Last In: 2 years ago
The Gloom In The Corner - Trinity LP 2x12"

As three souls plunge down from the heavens, death and destruction can be felt hanging in the air like a foul stench. Red clouds swirl around a black sun that never sets and an erratic clock ticks off-tempo, moving faster and slower before rewinding and starting anew.

“Let me paint you a picture…” vocalist Mikey Arthur sings, welcoming listeners with a dramatic opening scene. It takes a skillful guide to navigate the darkest depths of hell. And, as The Gloom In The Corner depict in their second full-length album Trinity, death is merely the beginning of the series of chilling adventures

Purposefully aligning their song count with unlucky number thirteen – a reoccurring symbol in the ever-unfolding Gloom Cinematic Universe or GCU – it comes as little surprise to longtime fans that each of the Australian quartet’s enticing tracks intertwine to form an interlocking tale; this time centered around the appropriately labeled unholy trinity.

Comprised of previously deceased characters Rachel Barker, Ethan Hardy, and Clara Carne, the group’s bloody battle is woven throughout the album as the anti-heroes determinedly claw their way back to Earth from the Rabbit Hole dimension, slashing, shooting, and extinguishing anyone who dares to oppose their quest.

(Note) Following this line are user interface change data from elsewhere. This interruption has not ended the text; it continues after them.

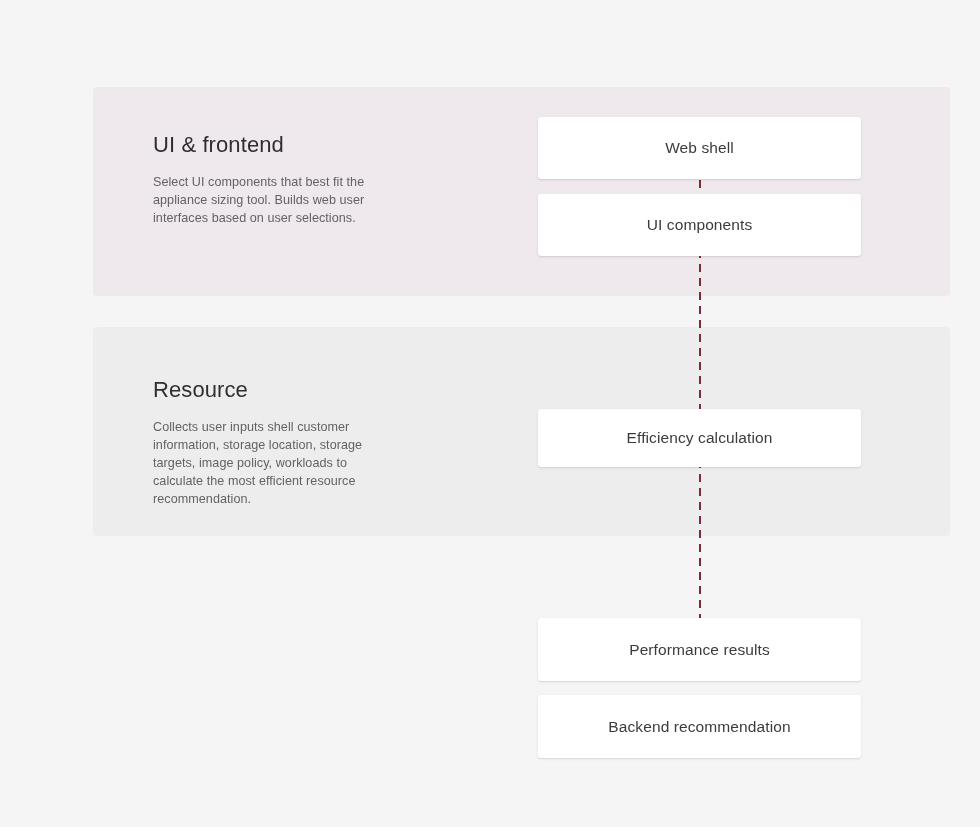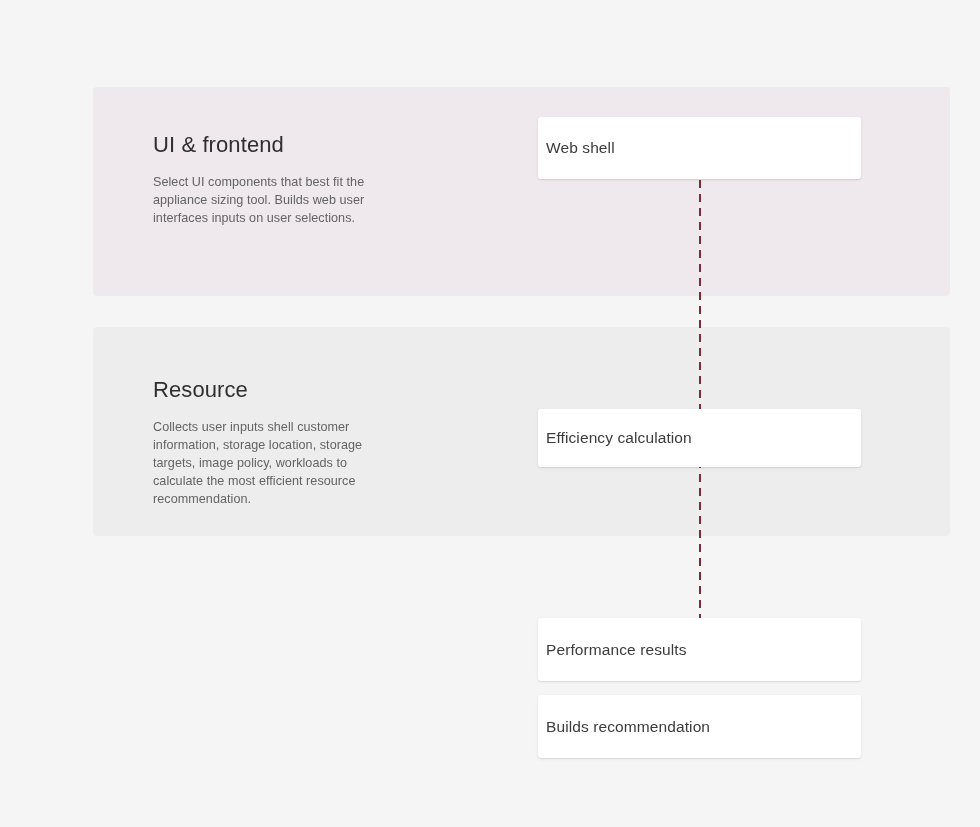"Web shell" .node-card { justify-content: flex-start -> center }
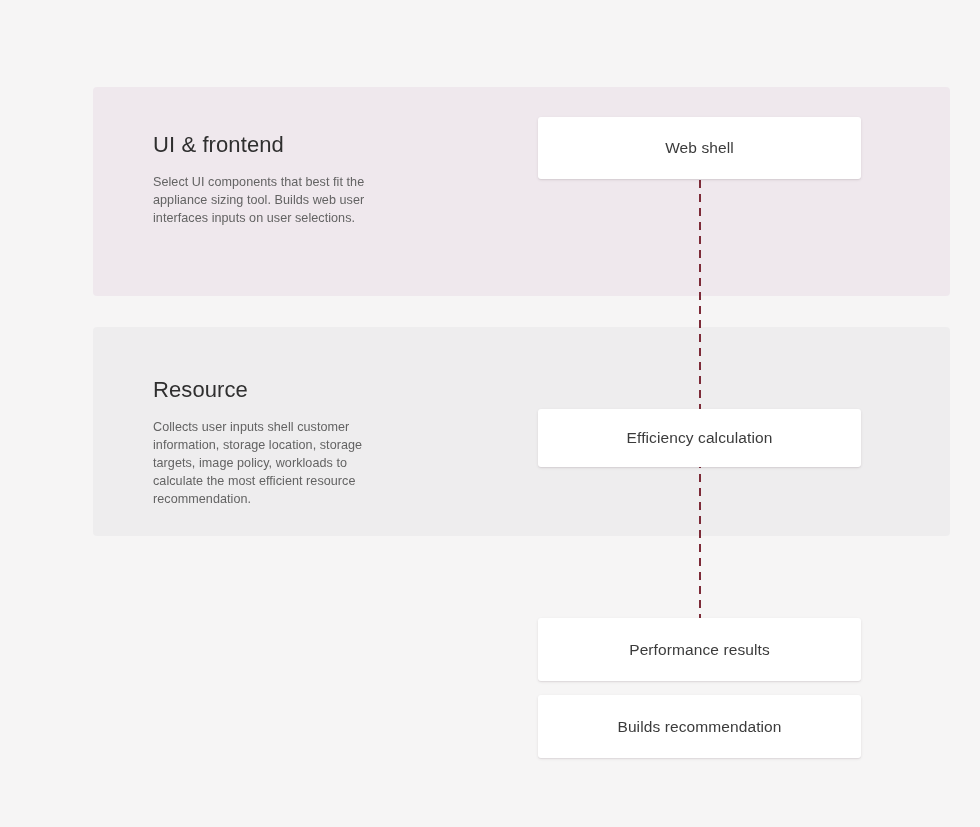"Select UI components that best" div.section-desc { text: inputs -> based }
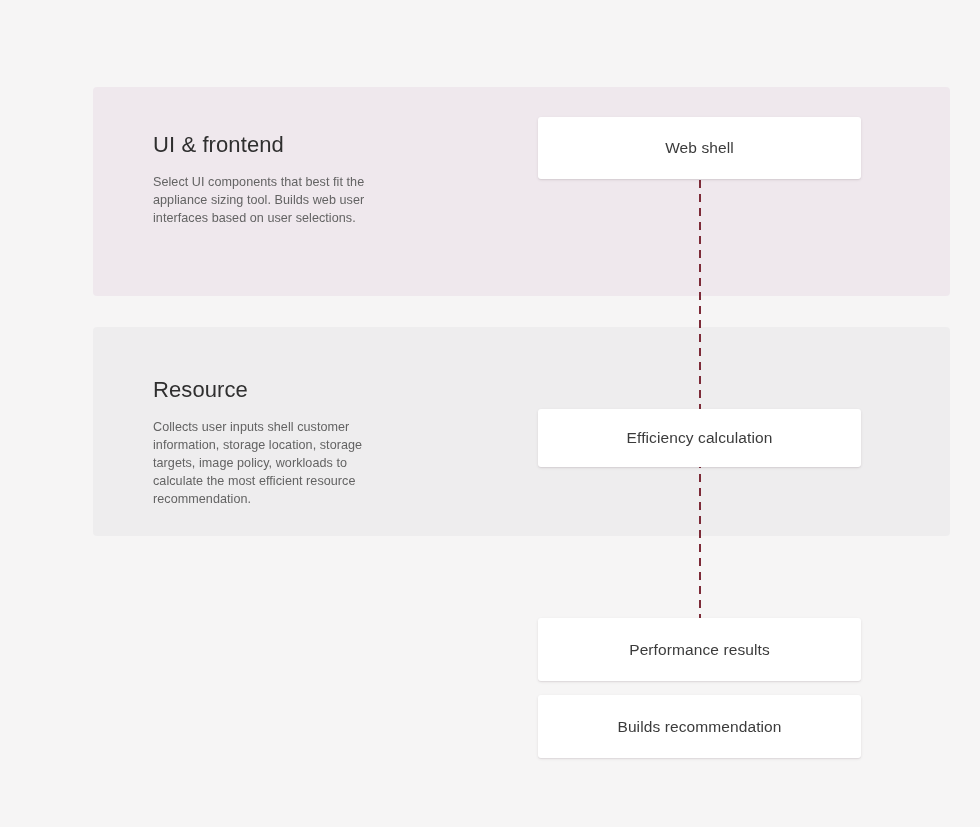"UI components" div.node-card { html: none -> <div> <span>UI components</span> </div> }
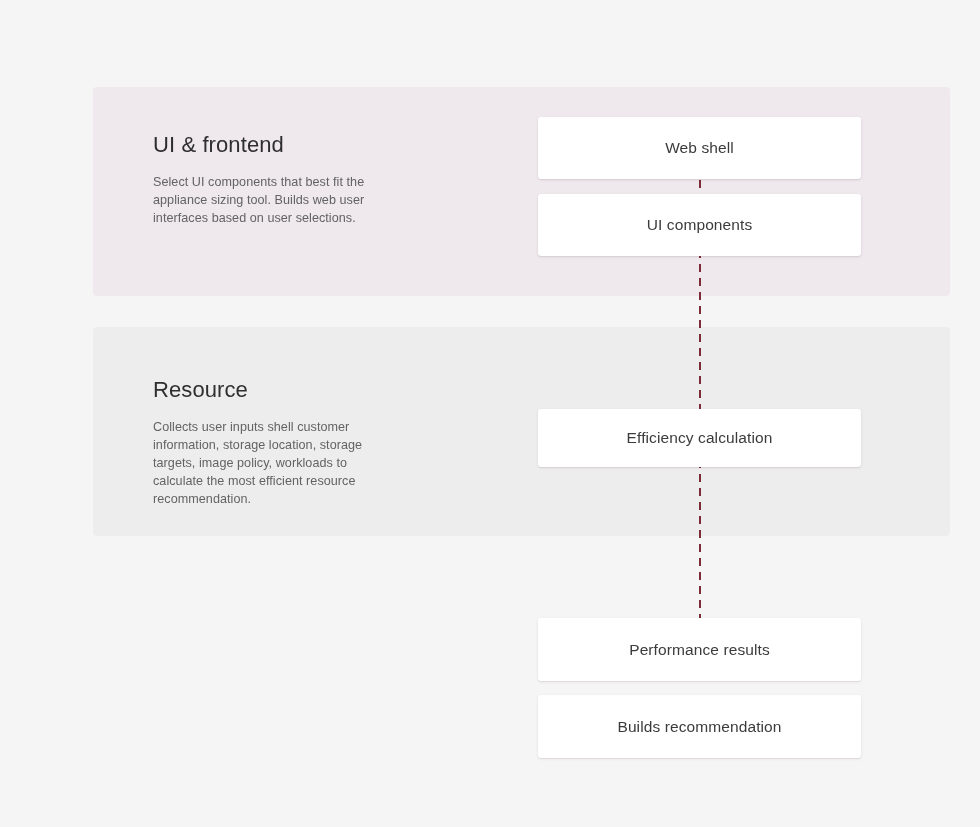"Builds recommendation" span.node-label { text: Builds -> Backend }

Yet, for the Girl of Glass, Ronin, and Queen of Misanthropy, there is clearly more to the story than what can be contained within a single package.

Projecting a wide and complex web of lore, plot twists, and tongue and cheek humor, frontman Mikey Arthur, guitarist Matt Stevens, bassist Paul Musolino, and drummer Nic Haberle, have been producing highly detailed concept releases since their formation. And, consistently filling in more missing pieces of the puzzle with every body of work, the band equate each new record to a fresh season of The Umbrella Academy dropping on the streaming service of your choice. Because, just as a great TV series captivates viewers with its music and storytelling, the quartet’s work provides a complete experience designed to allow fans to check in with their favorite characters, all the while enjoying a cinematic new soundtrack.

For those just joining the GCU, as well as those looking for a quick refresh, 2016 debut album Fear Me introduced listeners to main protagonists Julian “Jay” Hardy, a Section 13 agent consumed by anger over his girlfriend Rachel’s death, and Jay’s gloom (later known as Sherlock Adaliah Bones), a demonic entity who at times takes over Jay’s body as a host vessel. 2017 EP Homecoming tells the tale of Jay’s brother Ethan, a war veteran suffering from PTSD, who upon discovering his brother’s struggle, kills himself as part of a Dante-style rescue mission to bring Rachel back to life. In 2019 EP Flesh and Bones, we’re introduced to Clara Carne, a past witness to one of Jay and Sherlock’s crimes, who instead of taking revenge, began a twisted love story with Sherlock, only to be murdered by his forced hand. And 2020’s Ultima Pluvia EP where we finally learn of Sherlock’s past as an ancient warlord under the tyrannical King Baphicho, and see Sherlock and Jay’s deaths ushered in by Section 13 opponent and New Order leader Elias DeGraver and his gloom Atticus Encey.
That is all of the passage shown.